#### EXERCISE MATERIAL
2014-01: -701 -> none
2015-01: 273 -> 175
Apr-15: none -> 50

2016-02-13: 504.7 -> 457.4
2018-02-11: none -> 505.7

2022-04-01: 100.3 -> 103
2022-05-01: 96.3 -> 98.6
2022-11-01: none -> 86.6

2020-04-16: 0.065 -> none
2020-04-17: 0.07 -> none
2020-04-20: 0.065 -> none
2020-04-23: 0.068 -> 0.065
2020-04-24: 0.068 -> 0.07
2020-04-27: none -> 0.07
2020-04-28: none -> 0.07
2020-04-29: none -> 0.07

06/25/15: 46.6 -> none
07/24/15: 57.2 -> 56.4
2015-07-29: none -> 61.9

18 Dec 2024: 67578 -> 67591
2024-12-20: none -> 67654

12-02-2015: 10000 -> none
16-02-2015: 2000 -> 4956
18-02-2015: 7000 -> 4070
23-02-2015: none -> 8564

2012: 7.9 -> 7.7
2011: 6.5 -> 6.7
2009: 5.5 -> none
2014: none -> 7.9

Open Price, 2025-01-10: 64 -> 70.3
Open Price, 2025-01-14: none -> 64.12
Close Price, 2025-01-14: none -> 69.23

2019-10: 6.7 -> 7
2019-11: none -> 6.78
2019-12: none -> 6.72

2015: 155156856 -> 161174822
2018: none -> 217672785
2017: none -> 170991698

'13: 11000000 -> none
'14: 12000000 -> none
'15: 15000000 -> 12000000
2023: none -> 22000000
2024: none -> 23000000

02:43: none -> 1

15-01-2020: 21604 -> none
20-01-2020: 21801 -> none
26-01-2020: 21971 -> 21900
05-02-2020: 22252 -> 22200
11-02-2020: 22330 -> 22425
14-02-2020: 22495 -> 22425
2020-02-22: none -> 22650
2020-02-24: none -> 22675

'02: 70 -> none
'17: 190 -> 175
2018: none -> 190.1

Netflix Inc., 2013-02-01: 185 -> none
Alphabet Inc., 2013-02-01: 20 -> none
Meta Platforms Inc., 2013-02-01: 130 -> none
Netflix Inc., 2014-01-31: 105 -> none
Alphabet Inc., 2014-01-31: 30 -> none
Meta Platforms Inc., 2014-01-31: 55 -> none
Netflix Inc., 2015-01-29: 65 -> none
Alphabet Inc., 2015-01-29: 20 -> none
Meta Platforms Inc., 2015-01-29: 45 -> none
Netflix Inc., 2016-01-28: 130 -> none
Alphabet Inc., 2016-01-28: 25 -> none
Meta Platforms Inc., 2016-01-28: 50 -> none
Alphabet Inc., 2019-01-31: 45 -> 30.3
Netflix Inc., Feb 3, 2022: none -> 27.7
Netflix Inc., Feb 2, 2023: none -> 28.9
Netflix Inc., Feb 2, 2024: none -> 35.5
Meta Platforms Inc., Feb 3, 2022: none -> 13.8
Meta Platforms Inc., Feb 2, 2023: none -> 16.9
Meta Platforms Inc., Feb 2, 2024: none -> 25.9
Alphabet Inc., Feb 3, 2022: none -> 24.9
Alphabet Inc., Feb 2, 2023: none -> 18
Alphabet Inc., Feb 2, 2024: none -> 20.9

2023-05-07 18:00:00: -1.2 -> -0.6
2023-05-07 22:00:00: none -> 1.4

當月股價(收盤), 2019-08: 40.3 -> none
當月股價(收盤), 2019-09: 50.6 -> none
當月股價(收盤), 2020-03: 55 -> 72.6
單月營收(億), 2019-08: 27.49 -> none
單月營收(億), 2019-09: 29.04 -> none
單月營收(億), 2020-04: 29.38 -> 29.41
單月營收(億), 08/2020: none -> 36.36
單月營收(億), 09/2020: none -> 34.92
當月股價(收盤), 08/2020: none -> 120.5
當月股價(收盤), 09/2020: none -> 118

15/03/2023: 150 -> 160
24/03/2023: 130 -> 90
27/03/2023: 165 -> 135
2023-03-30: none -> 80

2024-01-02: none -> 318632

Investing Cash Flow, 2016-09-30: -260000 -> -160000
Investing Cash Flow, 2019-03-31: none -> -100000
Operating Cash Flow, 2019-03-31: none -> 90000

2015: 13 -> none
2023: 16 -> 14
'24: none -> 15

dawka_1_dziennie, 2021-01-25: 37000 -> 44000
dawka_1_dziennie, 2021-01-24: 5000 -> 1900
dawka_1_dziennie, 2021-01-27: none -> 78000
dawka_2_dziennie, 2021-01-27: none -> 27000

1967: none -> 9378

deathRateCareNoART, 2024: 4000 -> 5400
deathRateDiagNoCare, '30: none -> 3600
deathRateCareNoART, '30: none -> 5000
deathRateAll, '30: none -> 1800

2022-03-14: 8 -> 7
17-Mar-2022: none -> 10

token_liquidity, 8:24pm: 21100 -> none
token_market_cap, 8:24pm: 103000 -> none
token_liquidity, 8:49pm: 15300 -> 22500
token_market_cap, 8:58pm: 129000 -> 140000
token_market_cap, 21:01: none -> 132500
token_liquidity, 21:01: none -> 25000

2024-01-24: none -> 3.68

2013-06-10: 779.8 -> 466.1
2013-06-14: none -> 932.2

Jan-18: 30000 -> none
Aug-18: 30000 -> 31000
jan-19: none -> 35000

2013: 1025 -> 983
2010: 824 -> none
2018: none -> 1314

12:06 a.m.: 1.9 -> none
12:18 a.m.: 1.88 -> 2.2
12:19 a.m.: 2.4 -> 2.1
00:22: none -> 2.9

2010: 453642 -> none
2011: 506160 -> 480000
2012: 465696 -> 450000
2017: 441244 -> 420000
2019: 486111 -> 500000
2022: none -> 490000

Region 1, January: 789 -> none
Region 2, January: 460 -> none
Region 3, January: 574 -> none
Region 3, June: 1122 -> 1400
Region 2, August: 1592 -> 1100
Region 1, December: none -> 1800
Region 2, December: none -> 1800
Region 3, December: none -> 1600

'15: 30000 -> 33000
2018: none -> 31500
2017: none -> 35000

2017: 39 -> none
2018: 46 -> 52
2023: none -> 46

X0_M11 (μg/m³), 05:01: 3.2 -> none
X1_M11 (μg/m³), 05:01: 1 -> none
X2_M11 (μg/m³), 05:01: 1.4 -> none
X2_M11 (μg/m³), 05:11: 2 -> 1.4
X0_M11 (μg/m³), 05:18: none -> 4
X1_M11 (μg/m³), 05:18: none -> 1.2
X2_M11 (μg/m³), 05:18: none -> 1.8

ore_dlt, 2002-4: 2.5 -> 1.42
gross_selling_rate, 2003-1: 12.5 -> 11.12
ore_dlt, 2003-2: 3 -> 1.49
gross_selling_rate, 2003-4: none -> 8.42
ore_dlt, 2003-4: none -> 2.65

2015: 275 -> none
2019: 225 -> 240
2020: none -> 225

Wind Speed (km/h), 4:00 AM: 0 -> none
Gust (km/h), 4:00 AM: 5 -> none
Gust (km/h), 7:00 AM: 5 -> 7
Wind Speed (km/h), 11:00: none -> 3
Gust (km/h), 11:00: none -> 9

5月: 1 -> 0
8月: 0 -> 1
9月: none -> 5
########
DIRECTIONS FOR THIS TASK
Select the lines in this material that hold the word "deathRateCareNoART", leaving none out.

RESPONSE AREA
deathRateCareNoART, 2024: 4000 -> 5400
deathRateCareNoART, '30: none -> 5000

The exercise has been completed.